Esto sucede y seguirá sucediendo hasta que no distingamos: diferencia de patología, necesidad de ayuda de tratamiento, rehabilitación de integración social. Si a la niña de nuestro ejemplo se le brindaran los cuidados especiales en ámbitos comunes (sí, estoy hablando de educación integrada y de tratamientos básicos integrados), los efectos colaterales de exclusión no se producirían. Estoy hablando de la prevención de la discapacidad. Estoy proponiendo una visión para organizar la gestión de salud y de acción social que, dentro de varios años, disminuya el número de personas discapacitadas, dependientes, excluidas. Para aquellas personas que ya padecen una discapacidad, todos los dispositivos que aumenten su participación en instituciones, ámbitos y tareas mayoritarias me parecen de primera elección. Darle la palabra a quienes padecen un trastorno mental, como los internados del Hospital Borda, con la Radio La Colifata, o el programa “Entrepuertas”, (jueves 20:30 hs, F.M. Especial ), implica hacerlos protagonistas. Son emprendimientos hechos por los afectados, con los afectados. En otra vertiente, las fundaciones y asociaciones brindan un grupo de pertenencia a pacientes y familiares, (rompiendo el aislamiento); una identidad distinta a la que brinda la familia o el rótulo/diagnóstico, (rompiendo la enajenación) y dando paso a la subjetividad de los implicados (tanto pacientes como familiares pueden quedar recluidos en un departamento, dependiendo y alienándose y frenando su vida unos a otros).

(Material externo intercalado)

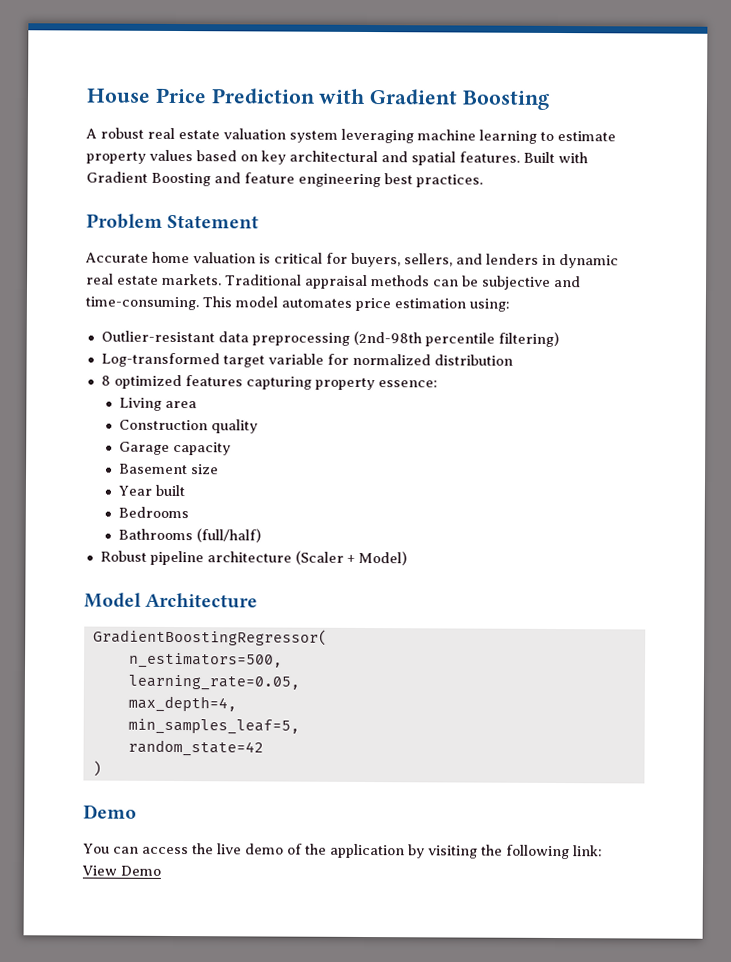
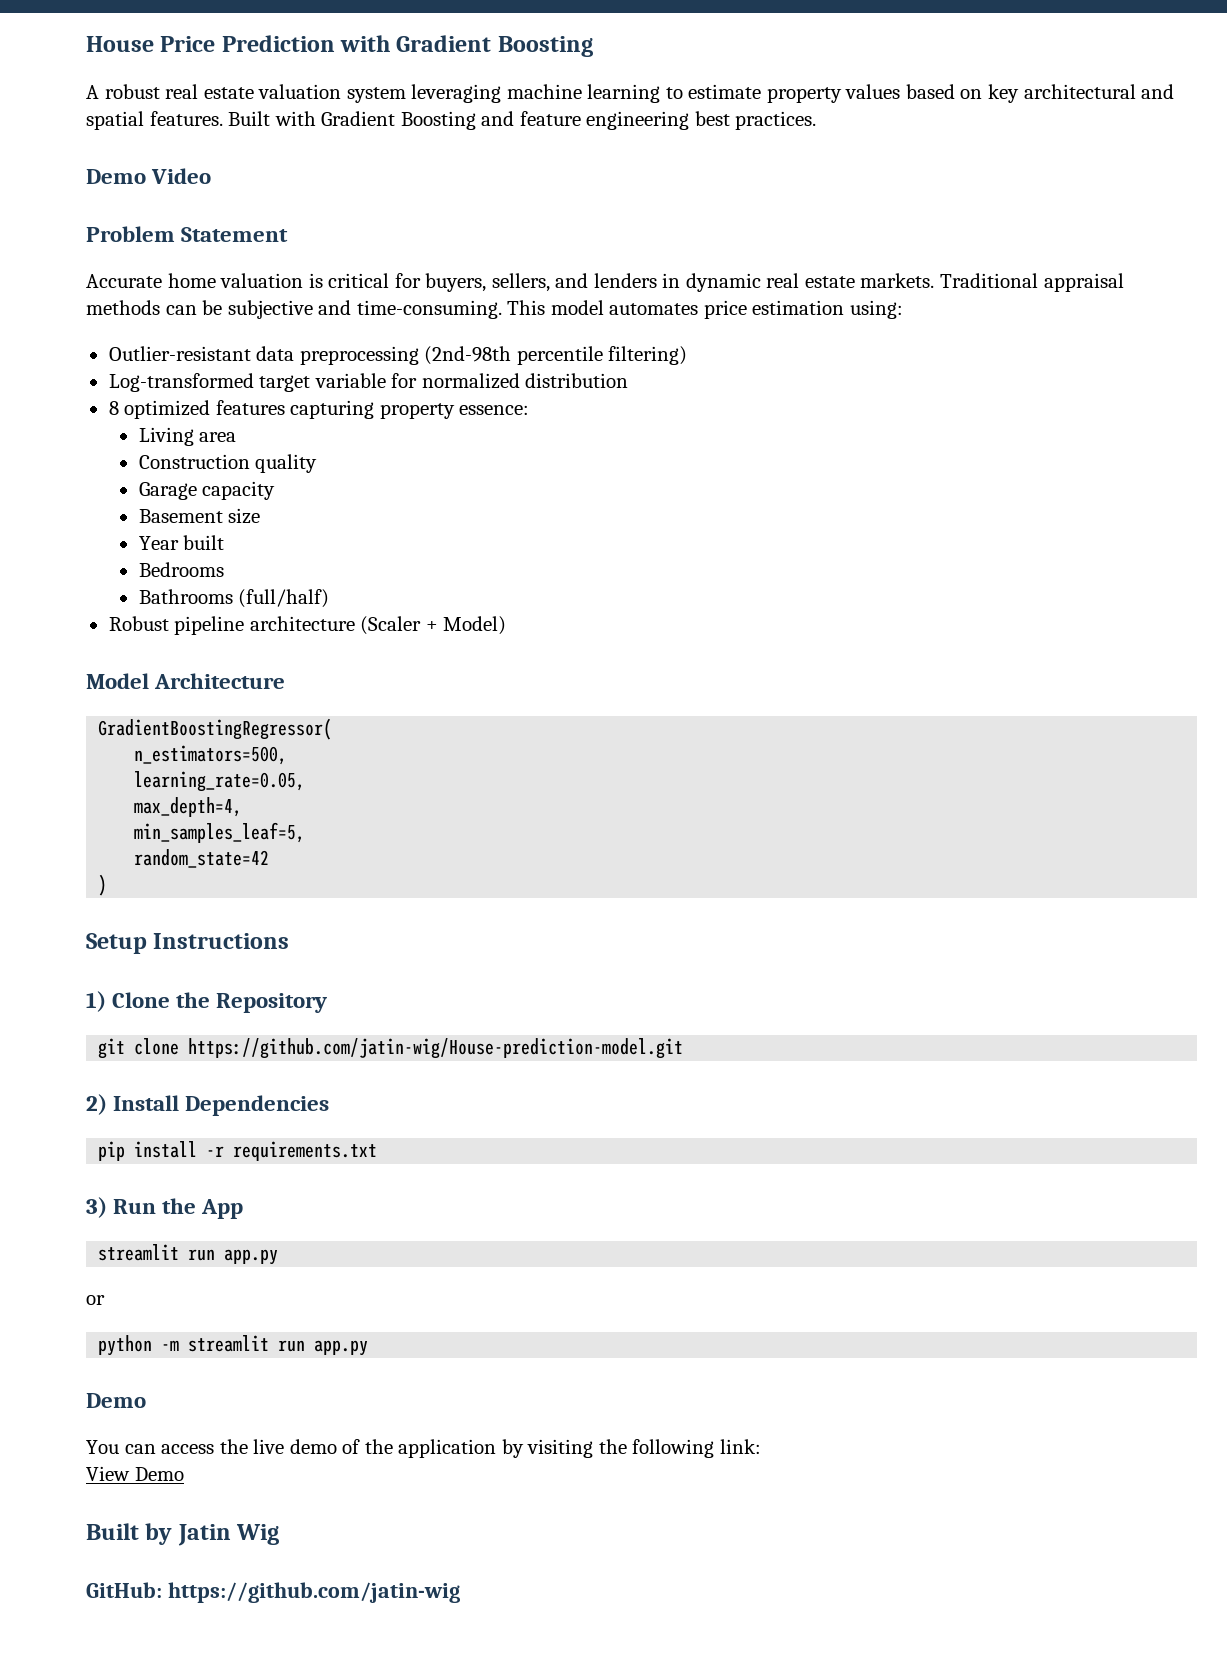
+ Demo Video
+ Setup Instructions
+ 1) Clone the Repository
+ git clone https://github.com/jatin-wig/House-prediction-model.git
+ 2) Install Dependencies
+ pip install -r requirements.txt
+ 3) Run the App
+ streamlit run app.py
+ or
+ python -m streamlit run app.py
+ Built by Jatin Wig
+ GitHub: https://github.com/jatin-wig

Muchos hermosos y valiosos esfuerzos se han hecho en instituciones para discapacitados y muchas personas, que se autodefinen como discapacitados, han demostrado que las limitaciones funcionales no son una medida de la grandeza de la persona. Esto podría desmentir lo que dije más arriba, que la discapacidad es el producto de un mal encuentro. No pasa más allá de una cuestión terminológica o de definiciones. Si la nominación discapacitado es vehículo para evitar la exclusión social, la discriminación, la dependencia y para fomentar la subjetividad, la autonomía, la alegría de estar vivo y el orgullo por exprimirle a la vida lo mejor que puede darnos, bienvenida sea esa nominación. Si esa palabra sirve exactamente para lo contrario, este artículo tendrá su razón de ser.